*WHAT YOU HAVE TO DO:*
In your copy, leave out the pictures and output only the lines from the one holding "row 2: none -> 3.1 | 6.1 | 3 | 3 | 31 | 678" through the end of the data below, exactly.

*Records from a data source:*
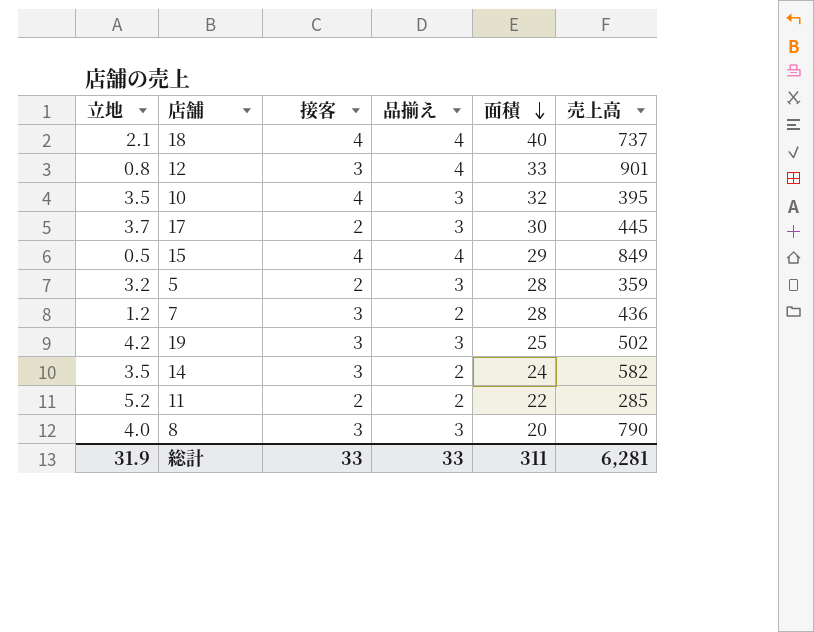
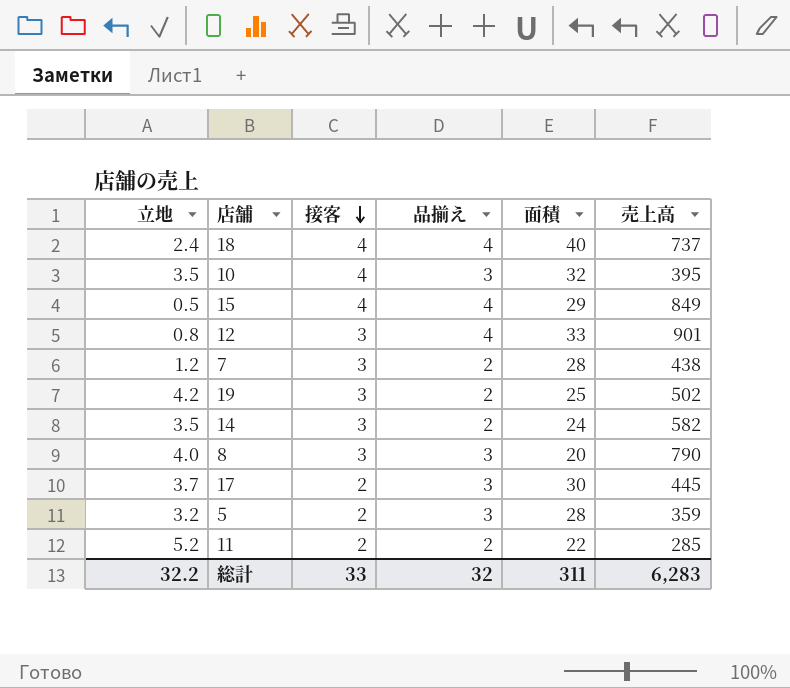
row order: 面積 descending -> 接客 descending
18 | 立地: 2.1 -> 2.4
7 | 売上高: 436 -> 438
19 | 品揃え: 3 -> 2
総計 | 立地: 31.9 -> 32.2
総計 | 品揃え: 33 -> 32
総計 | 売上高: 6,281 -> 6,283

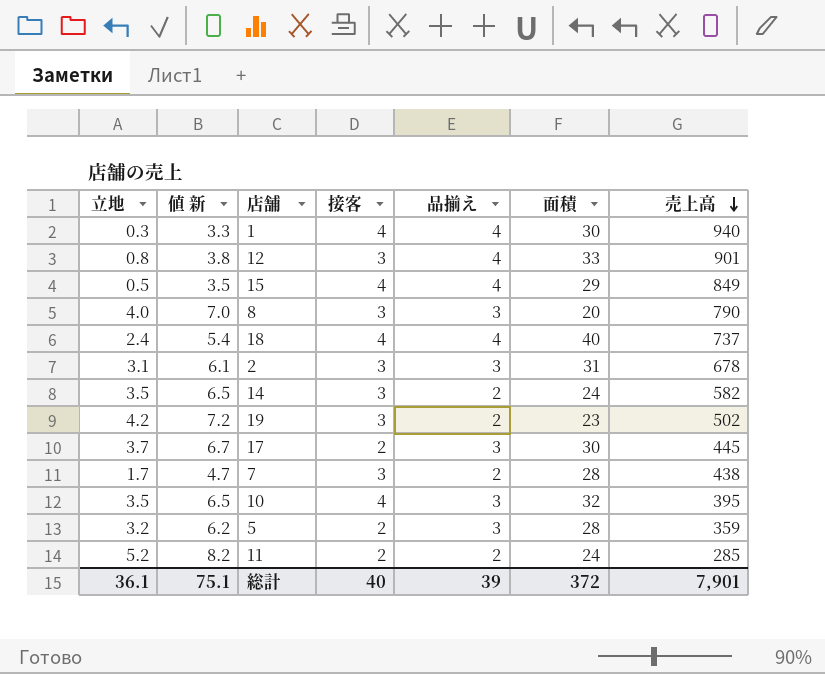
row order: 接客 descending -> 売上高 descending
column 値 新 | formula: none -> [立地] + 3
row 1: none -> 0.3 | 3.3 | 4 | 4 | 30 | 940
row 2: none -> 3.1 | 6.1 | 3 | 3 | 31 | 678
19 | 面積: 25 -> 23
7 | 立地: 1.2 -> 1.7
11 | 面積: 22 -> 24
総計 | 立地: 32.2 -> 36.1
総計 | 接客: 33 -> 40
総計 | 品揃え: 32 -> 39
総計 | 面積: 311 -> 372
総計 | 売上高: 6,283 -> 7,901

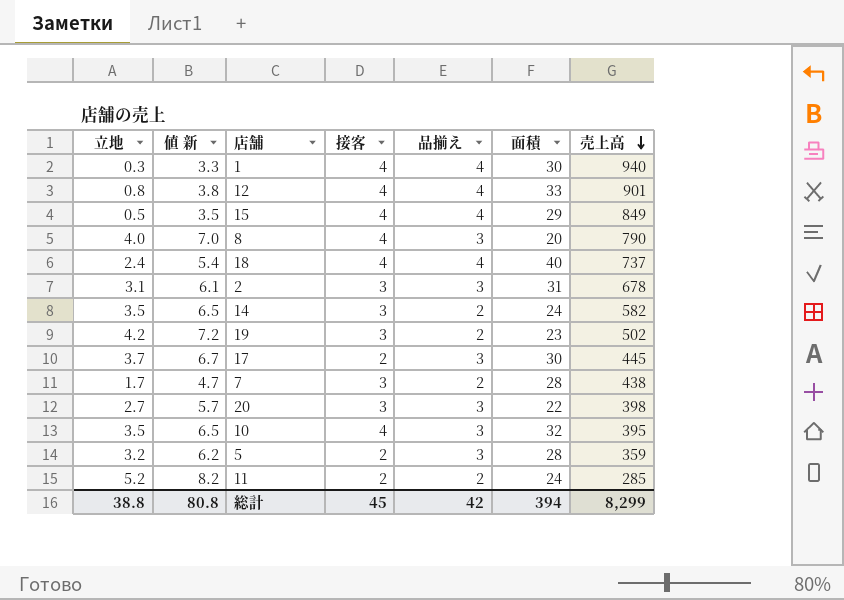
12 | 接客: 3 -> 4
8 | 接客: 3 -> 4
row 20: none -> 2.7 | 5.7 | 3 | 3 | 22 | 398
総計 | 立地: 36.1 -> 38.8
総計 | 値 新: 75.1 -> 80.8
総計 | 接客: 40 -> 45
総計 | 品揃え: 39 -> 42
総計 | 面積: 372 -> 394
総計 | 売上高: 7,901 -> 8,299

*YOUR RESPONSE:*
row 2: none -> 3.1 | 6.1 | 3 | 3 | 31 | 678
19 | 面積: 25 -> 23
7 | 立地: 1.2 -> 1.7
11 | 面積: 22 -> 24
総計 | 立地: 32.2 -> 36.1
総計 | 接客: 33 -> 40
総計 | 品揃え: 32 -> 39
総計 | 面積: 311 -> 372
総計 | 売上高: 6,283 -> 7,901

12 | 接客: 3 -> 4
8 | 接客: 3 -> 4
row 20: none -> 2.7 | 5.7 | 3 | 3 | 22 | 398
総計 | 立地: 36.1 -> 38.8
総計 | 値 新: 75.1 -> 80.8
総計 | 接客: 40 -> 45
総計 | 品揃え: 39 -> 42
総計 | 面積: 372 -> 394
総計 | 売上高: 7,901 -> 8,299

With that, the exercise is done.